After warm, sometimes violent, recommendations I decided to switch from PyCharm to VSCode.
While setting up my environment I felt that I was spending far too much time figuring out what I needed and learning how to install every little thing through several guides.
During that time I WISHED there was one manual that would give me the briefs and tell me exactly how to set up my VSCode environment for data science.
Since I couldn’t find one, I decided to document every part of my process and hereby provide it to you so you can happily do your setup within a reasonable time frame.
Every great journey starts with installation, do it here.
To use Python, you’ll need to install its extension.
Side note about extensions — basically, everything in VSCode works through them. To find one, press the fourth icon on the left bar (surrounded in the image below) or ctrl-shift-X.
Then you will see a list of extensions, a search panel, and an explanation on the extension to the right. Install the ones you fancy but be careful — extension browsing may be free but is also highly addictive.
For our DS/ML/AI packages to work we need to set up the interpreter, which is done as follows —
Ctrl+shift+p → Python: Select interpreter → conda base.
In this example, I chose conda base but you can select any interpreter you like from the list.
Note that there might be issues here due to path settings. To solve those I recommend going over the steps described here.
Starting a new file
I found this less than straightforward and therefore worth mentioning — when you open a file in VSCode it won’t appear in your directory before you save it. When you save, to make it the type of file you want, you’ll need to state the extension in the file name.
Bottom line — to start a Python file do the following –
File-> new -> write some code.
To make the file a .py type –
file -> save as -> some name with the .py extension -> save.
Then Python’s colors will appear and you will be able to run the file.
Run your script
Right-click on the file -> run Python file in terminal. Alternatively — click the green play button on the upper left corner of your script window.
I assume you want to connect your environment to your git account and repository, if you don’t then this section is less relevant to you.
1. Install the extension: GitHub Pull Requests and Issues
2. Sign in. You can confirm that your sign-in is proper in the button pointed at by the blue arrow in the picture below.
3. Clone the repository: ctrl-shift-p -> Git: Clone
4. Get in the repository to edit: File -> Open directory.

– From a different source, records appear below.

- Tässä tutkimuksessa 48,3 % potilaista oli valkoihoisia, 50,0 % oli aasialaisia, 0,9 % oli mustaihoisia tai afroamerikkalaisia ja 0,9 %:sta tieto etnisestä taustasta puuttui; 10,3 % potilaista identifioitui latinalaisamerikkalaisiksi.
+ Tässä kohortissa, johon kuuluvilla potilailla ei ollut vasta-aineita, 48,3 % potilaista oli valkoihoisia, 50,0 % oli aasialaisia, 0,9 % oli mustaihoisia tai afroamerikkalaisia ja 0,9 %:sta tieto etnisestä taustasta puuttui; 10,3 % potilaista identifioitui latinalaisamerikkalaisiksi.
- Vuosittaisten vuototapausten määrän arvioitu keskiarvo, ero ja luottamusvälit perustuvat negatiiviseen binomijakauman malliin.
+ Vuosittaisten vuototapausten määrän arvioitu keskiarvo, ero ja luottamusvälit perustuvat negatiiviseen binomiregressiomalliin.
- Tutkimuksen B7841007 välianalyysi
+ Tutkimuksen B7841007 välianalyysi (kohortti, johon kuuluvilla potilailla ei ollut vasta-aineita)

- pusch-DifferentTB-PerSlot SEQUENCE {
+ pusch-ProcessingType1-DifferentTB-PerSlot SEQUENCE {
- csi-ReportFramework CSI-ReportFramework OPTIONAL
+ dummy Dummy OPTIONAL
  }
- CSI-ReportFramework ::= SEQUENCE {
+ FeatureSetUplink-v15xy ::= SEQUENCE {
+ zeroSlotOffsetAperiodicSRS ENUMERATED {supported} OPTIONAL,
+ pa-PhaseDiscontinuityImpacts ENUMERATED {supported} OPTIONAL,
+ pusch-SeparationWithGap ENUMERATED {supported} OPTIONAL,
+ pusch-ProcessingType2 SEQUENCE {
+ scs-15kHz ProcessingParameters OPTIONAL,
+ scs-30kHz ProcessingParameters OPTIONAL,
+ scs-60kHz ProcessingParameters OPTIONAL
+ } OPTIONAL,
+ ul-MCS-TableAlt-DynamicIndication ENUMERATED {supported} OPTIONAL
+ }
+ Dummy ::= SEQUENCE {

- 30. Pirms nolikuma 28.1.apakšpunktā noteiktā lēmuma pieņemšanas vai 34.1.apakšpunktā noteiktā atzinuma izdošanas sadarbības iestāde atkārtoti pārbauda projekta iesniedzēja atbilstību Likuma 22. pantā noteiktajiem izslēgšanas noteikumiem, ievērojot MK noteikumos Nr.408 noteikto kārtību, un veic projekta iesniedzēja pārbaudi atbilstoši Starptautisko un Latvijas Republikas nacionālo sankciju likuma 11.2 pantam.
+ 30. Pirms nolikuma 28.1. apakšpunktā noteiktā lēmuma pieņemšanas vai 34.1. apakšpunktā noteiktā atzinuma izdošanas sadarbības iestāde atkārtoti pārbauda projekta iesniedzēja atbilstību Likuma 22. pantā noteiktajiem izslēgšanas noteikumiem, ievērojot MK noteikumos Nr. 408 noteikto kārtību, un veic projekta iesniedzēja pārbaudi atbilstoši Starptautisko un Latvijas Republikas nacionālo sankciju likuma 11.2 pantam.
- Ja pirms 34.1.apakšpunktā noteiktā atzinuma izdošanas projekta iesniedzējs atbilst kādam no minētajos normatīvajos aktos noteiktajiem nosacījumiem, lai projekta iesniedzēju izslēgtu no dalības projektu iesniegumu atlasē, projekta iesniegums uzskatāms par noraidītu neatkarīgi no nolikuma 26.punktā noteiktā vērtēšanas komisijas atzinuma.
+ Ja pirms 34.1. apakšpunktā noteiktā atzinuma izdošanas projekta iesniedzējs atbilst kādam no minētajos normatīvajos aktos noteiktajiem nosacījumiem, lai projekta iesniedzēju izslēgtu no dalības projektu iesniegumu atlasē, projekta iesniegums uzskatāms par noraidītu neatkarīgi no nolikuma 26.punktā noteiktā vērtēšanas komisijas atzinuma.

In this link, there are deeper explanations and some more useful stuff so I recommend checking it out sometime.
One of the strongest features VSCode offers to data scientists is the option to use the functionality of both an IDE and a Jupyter Notebook in one place.
To get the Jupyter functionality, install its extension — VSCode Jupyter Notebook Preview, you might need to restart VSCode after installing.
To use the ‘cells’ functionality, mark a code segment with # %% in the line above it to turn it into a cell (as shown in the picture below).
Do note that it will mark as a cell the rest of the code or up to the next time this mark appears.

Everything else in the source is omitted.